Entries taken from a collection

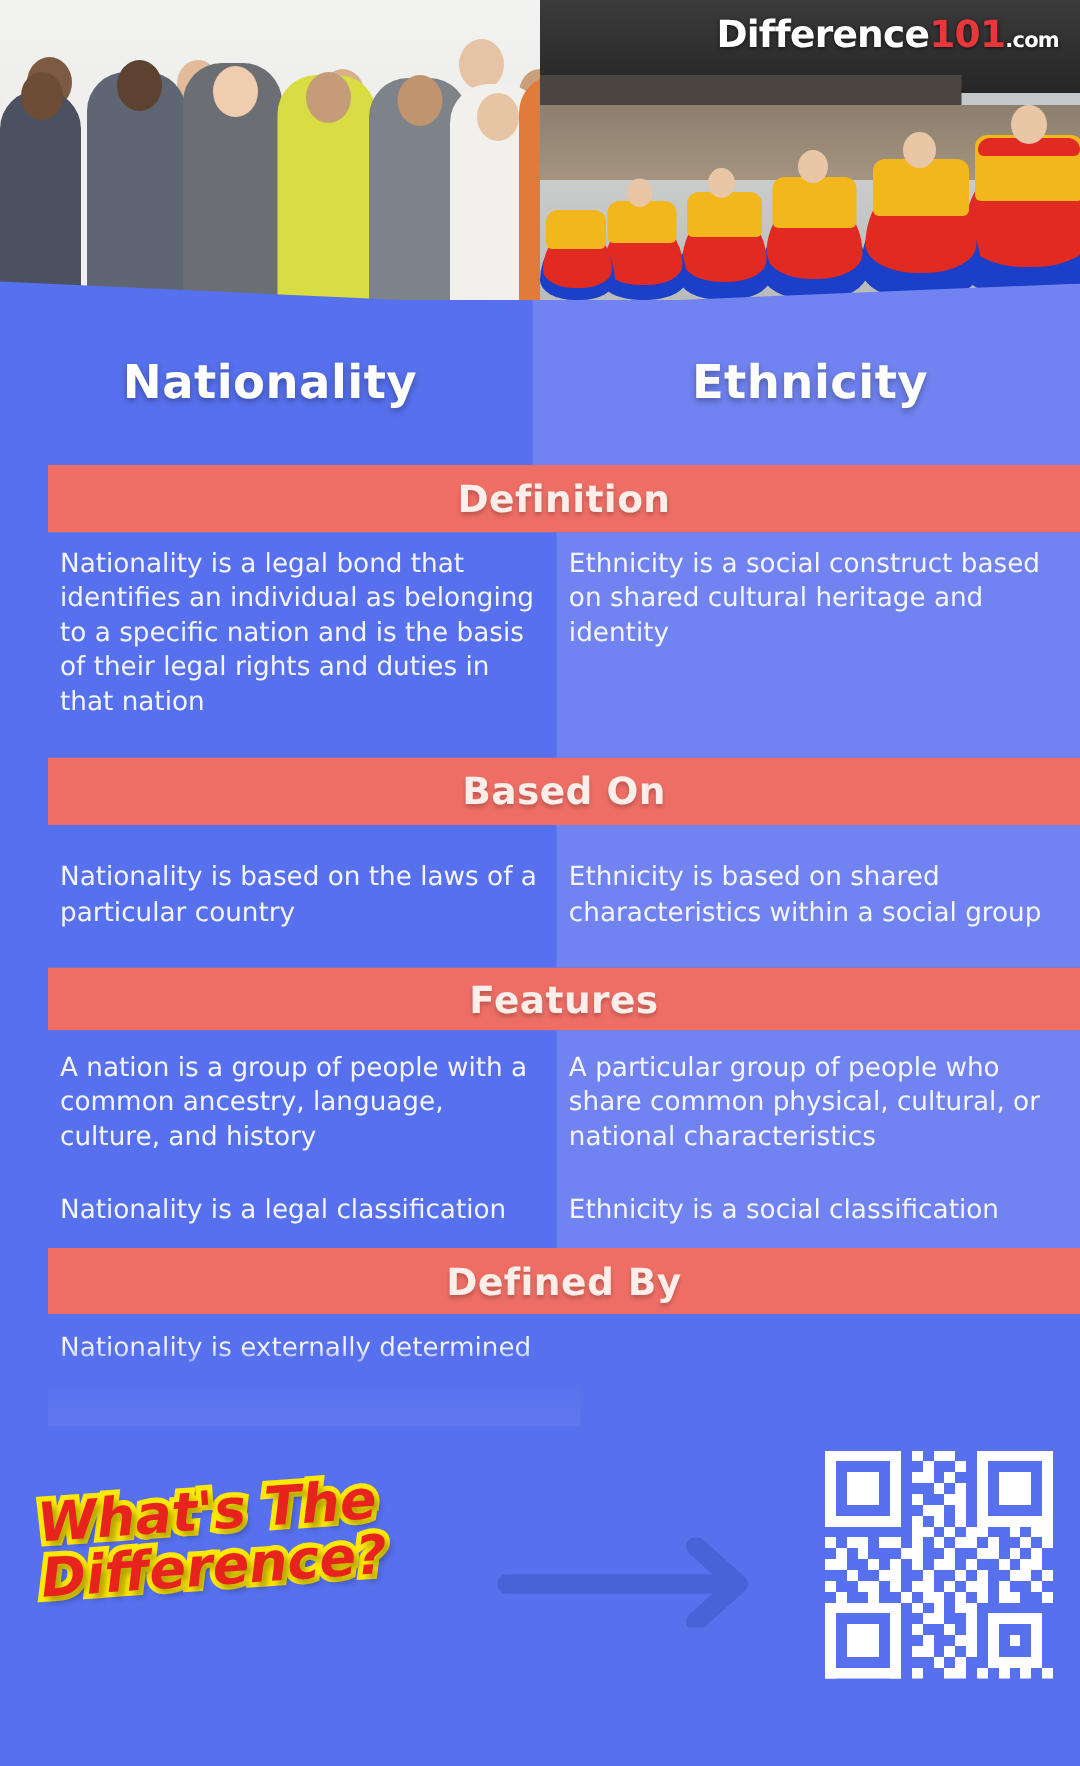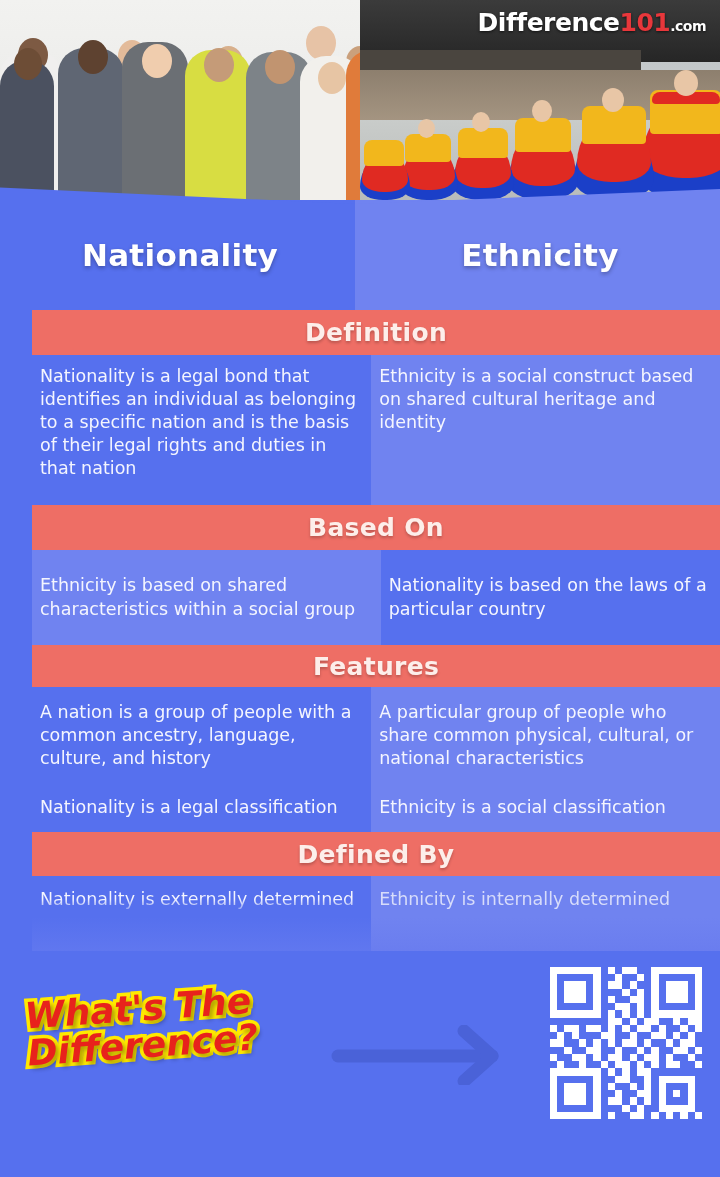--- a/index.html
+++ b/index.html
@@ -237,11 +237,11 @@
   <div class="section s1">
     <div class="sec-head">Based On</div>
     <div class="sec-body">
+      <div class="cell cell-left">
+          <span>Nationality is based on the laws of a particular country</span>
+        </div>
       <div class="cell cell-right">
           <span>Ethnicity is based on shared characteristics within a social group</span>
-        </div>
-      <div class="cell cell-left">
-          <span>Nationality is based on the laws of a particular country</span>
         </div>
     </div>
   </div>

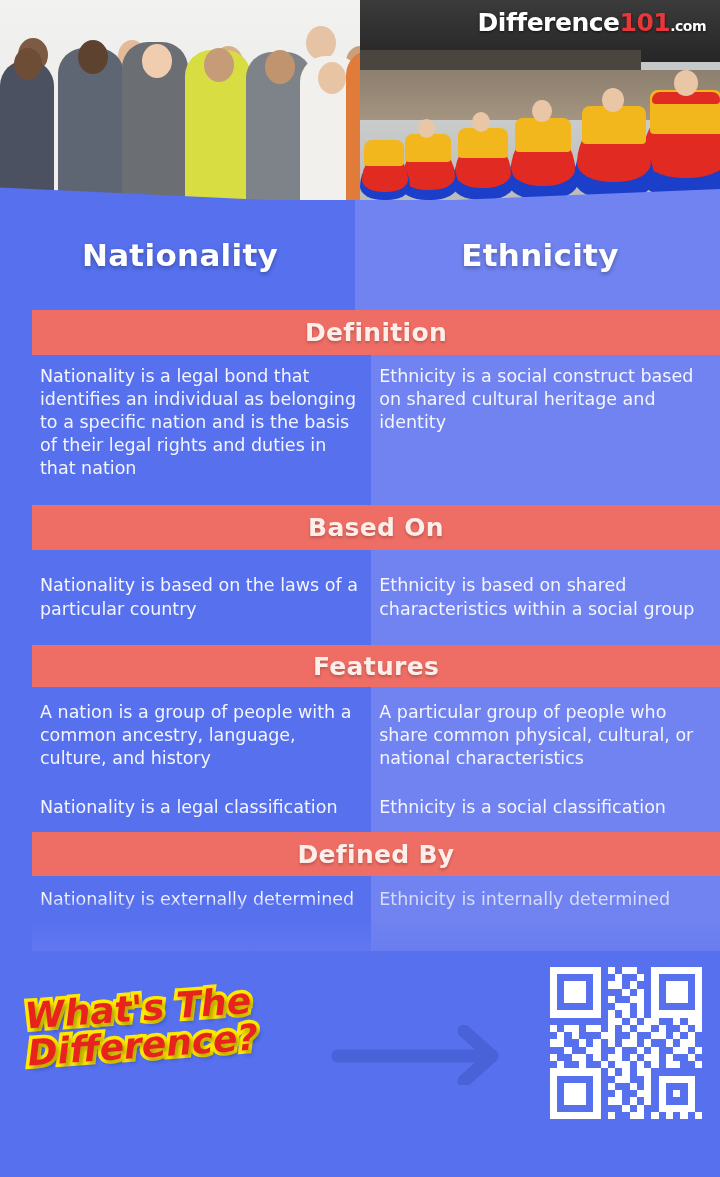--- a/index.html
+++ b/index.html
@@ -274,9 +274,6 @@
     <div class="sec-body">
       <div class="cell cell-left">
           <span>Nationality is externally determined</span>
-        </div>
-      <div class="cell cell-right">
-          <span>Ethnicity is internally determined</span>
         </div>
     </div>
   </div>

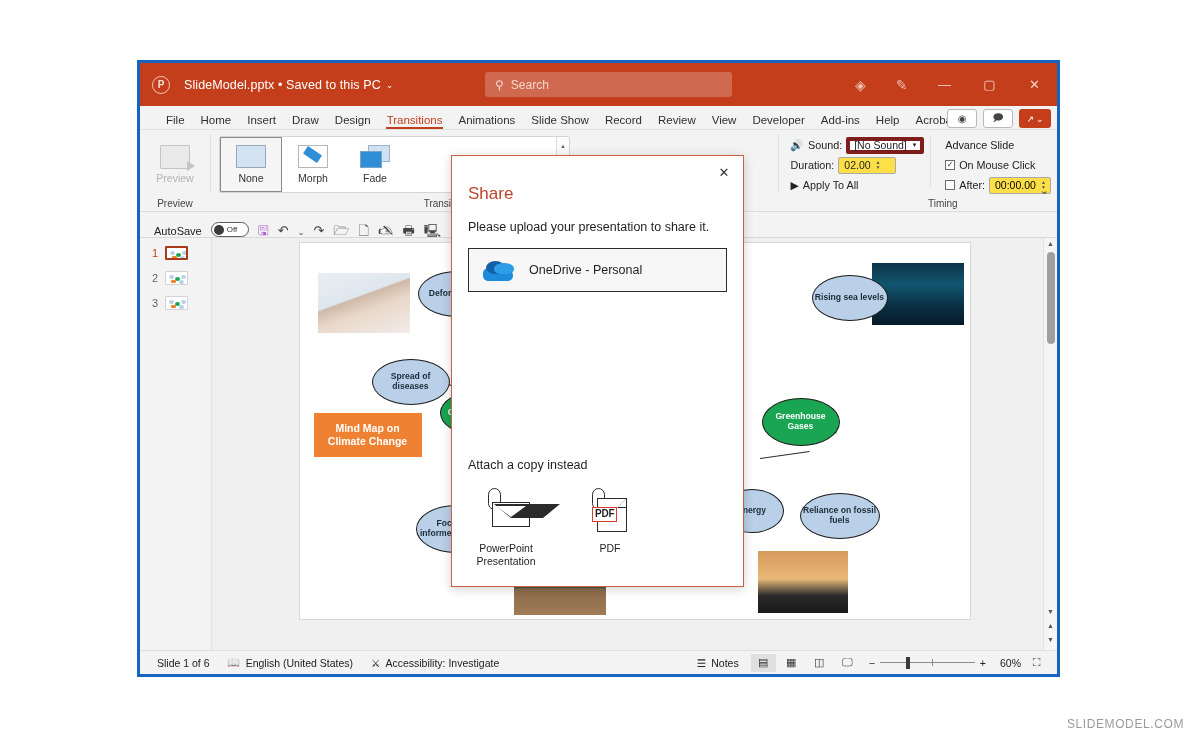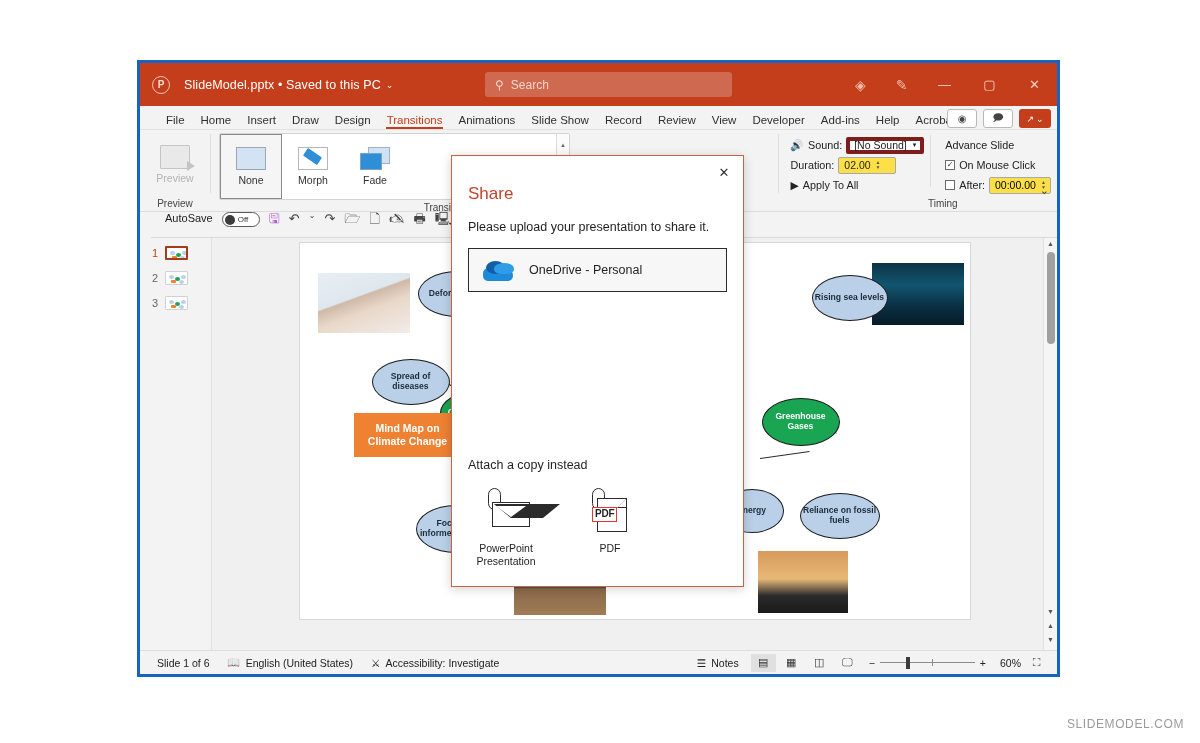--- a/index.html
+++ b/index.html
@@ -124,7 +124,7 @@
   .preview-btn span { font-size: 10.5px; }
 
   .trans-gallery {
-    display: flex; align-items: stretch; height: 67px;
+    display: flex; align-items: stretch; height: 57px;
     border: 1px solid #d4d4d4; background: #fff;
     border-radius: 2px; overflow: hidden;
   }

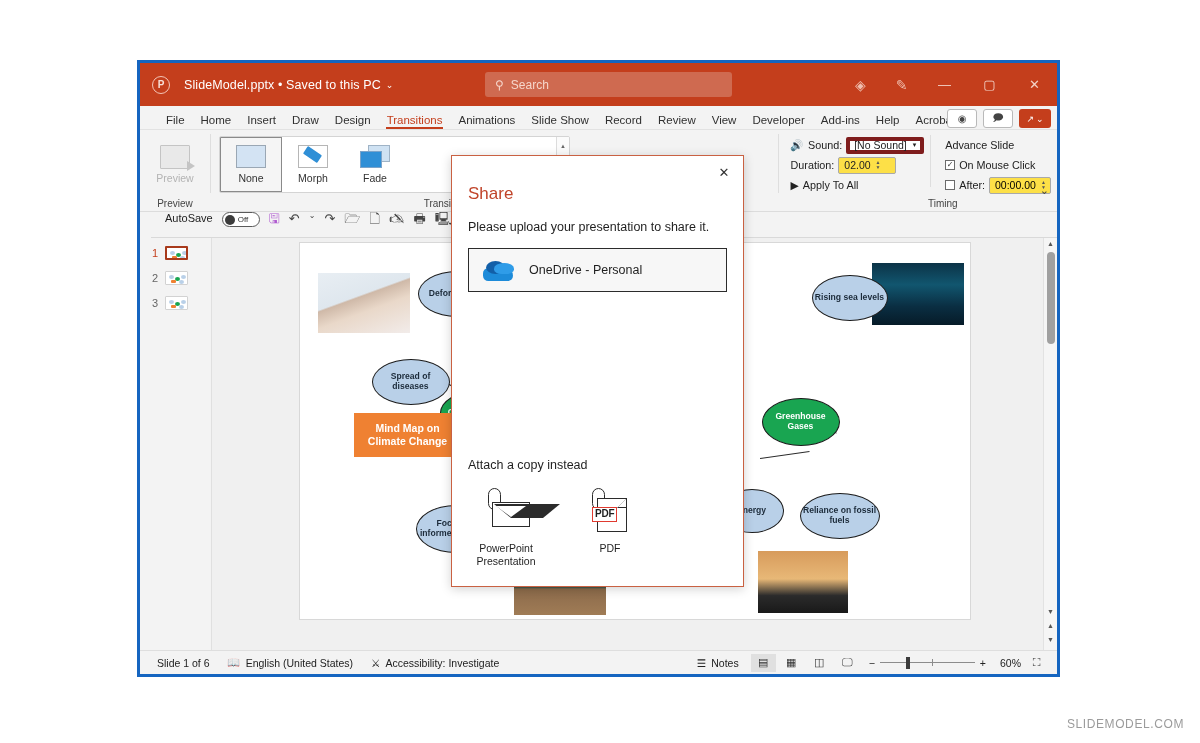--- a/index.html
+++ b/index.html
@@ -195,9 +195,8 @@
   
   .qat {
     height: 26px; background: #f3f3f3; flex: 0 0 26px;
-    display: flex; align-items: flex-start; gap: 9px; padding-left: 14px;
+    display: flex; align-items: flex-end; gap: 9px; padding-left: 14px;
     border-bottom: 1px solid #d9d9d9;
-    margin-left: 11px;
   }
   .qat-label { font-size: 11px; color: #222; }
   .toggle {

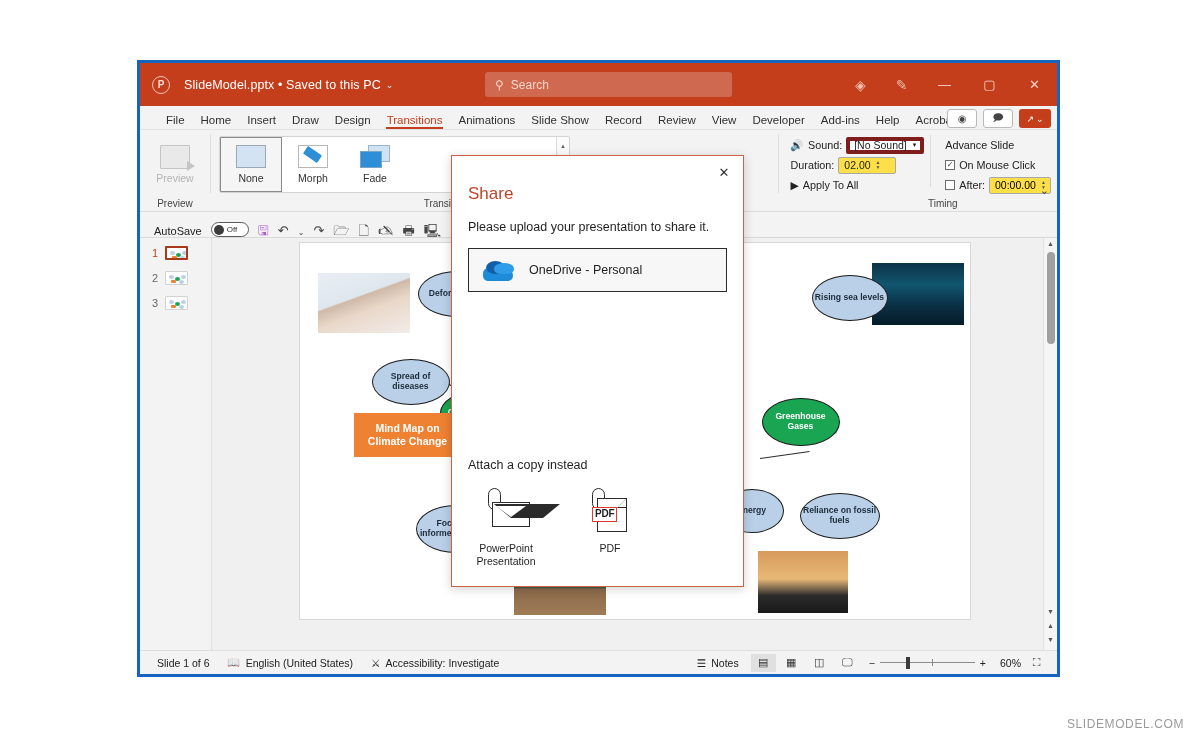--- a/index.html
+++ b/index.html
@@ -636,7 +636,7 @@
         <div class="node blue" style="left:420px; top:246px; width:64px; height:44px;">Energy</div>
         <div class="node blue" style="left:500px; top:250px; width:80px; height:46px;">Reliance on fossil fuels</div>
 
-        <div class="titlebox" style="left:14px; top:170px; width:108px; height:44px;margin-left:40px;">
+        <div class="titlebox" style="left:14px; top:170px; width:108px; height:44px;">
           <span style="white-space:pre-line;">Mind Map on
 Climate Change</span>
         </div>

* _Task to carry out_
Leave the pictures out and output all of the data verbatim.

* _Exercise solution_
--- a/index.html
+++ b/index.html
@@ -237,11 +237,11 @@
   <div class="section s1">
     <div class="sec-head">Based On</div>
     <div class="sec-body">
+      <div class="cell cell-left">
+          <span>Nationality is based on the laws of a particular country</span>
+        </div>
       <div class="cell cell-right">
           <span>Ethnicity is based on shared characteristics within a social group</span>
-        </div>
-      <div class="cell cell-left">
-          <span>Nationality is based on the laws of a particular country</span>
         </div>
     </div>
   </div>

--- a/index.html
+++ b/index.html
@@ -274,9 +274,6 @@
     <div class="sec-body">
       <div class="cell cell-left">
           <span>Nationality is externally determined</span>
-        </div>
-      <div class="cell cell-right">
-          <span>Ethnicity is internally determined</span>
         </div>
     </div>
   </div>

--- a/index.html
+++ b/index.html
@@ -124,7 +124,7 @@
   .preview-btn span { font-size: 10.5px; }
 
   .trans-gallery {
-    display: flex; align-items: stretch; height: 67px;
+    display: flex; align-items: stretch; height: 57px;
     border: 1px solid #d4d4d4; background: #fff;
     border-radius: 2px; overflow: hidden;
   }

--- a/index.html
+++ b/index.html
@@ -195,9 +195,8 @@
   
   .qat {
     height: 26px; background: #f3f3f3; flex: 0 0 26px;
-    display: flex; align-items: flex-start; gap: 9px; padding-left: 14px;
+    display: flex; align-items: flex-end; gap: 9px; padding-left: 14px;
     border-bottom: 1px solid #d9d9d9;
-    margin-left: 11px;
   }
   .qat-label { font-size: 11px; color: #222; }
   .toggle {

--- a/index.html
+++ b/index.html
@@ -636,7 +636,7 @@
         <div class="node blue" style="left:420px; top:246px; width:64px; height:44px;">Energy</div>
         <div class="node blue" style="left:500px; top:250px; width:80px; height:46px;">Reliance on fossil fuels</div>
 
-        <div class="titlebox" style="left:14px; top:170px; width:108px; height:44px;margin-left:40px;">
+        <div class="titlebox" style="left:14px; top:170px; width:108px; height:44px;">
           <span style="white-space:pre-line;">Mind Map on
 Climate Change</span>
         </div>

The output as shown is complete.